→ **Directions for this task**:
Among the entries below, one line contains "ETERNE~ Tank bodysuit: 4" and another contains "total: 4330.76 -> 4740.25". Transcribe those two lines and every line between them, exactly.

Change detection outputs
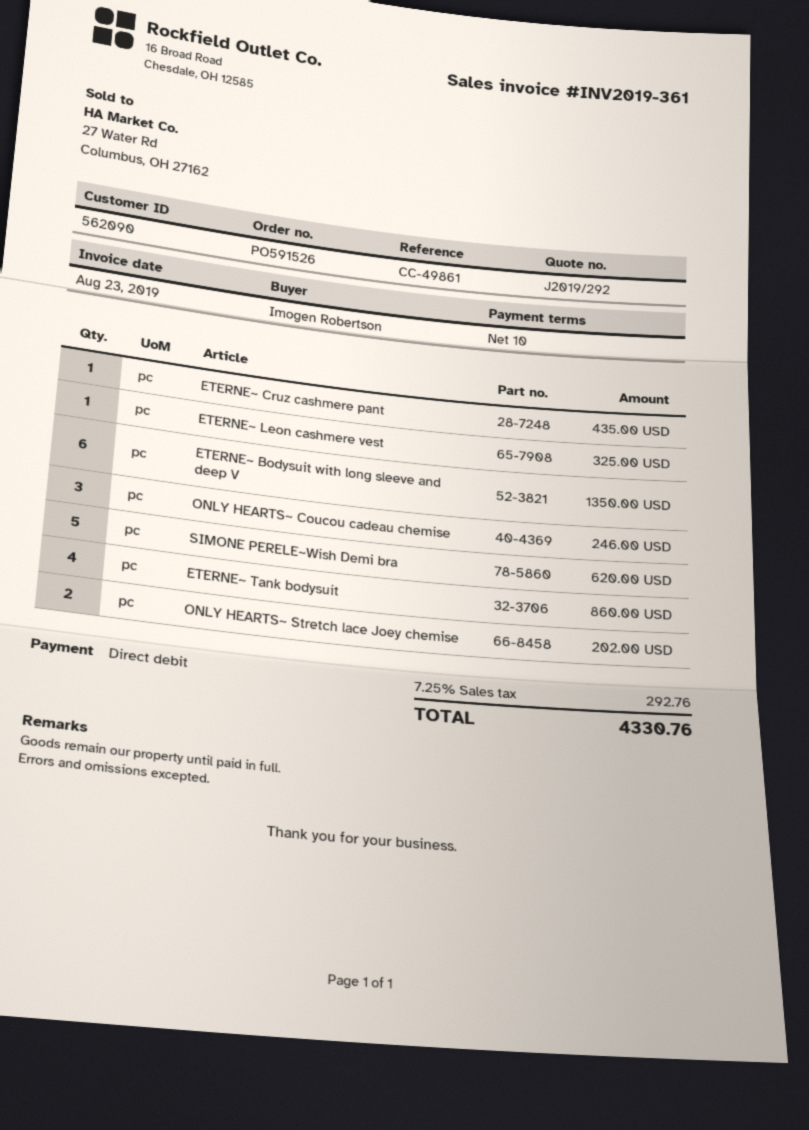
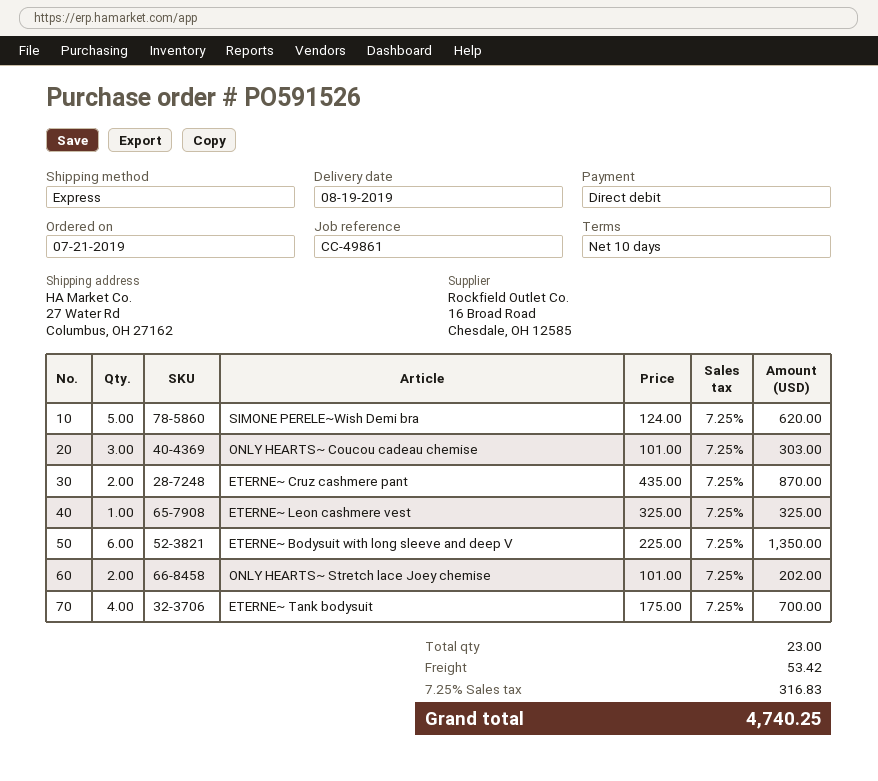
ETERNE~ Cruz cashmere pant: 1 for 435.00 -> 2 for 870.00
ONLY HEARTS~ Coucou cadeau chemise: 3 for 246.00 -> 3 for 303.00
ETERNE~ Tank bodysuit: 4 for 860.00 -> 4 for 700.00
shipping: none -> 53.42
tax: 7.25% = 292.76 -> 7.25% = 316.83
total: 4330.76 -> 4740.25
...
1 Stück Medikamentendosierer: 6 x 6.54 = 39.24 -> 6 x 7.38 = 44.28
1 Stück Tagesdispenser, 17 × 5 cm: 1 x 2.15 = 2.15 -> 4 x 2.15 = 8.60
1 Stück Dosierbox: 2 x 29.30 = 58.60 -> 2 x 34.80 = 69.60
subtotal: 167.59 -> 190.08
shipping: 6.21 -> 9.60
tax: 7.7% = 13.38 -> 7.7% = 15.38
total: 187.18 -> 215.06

→ **Exercise result**:
ETERNE~ Tank bodysuit: 4 for 860.00 -> 4 for 700.00
shipping: none -> 53.42
tax: 7.25% = 292.76 -> 7.25% = 316.83
total: 4330.76 -> 4740.25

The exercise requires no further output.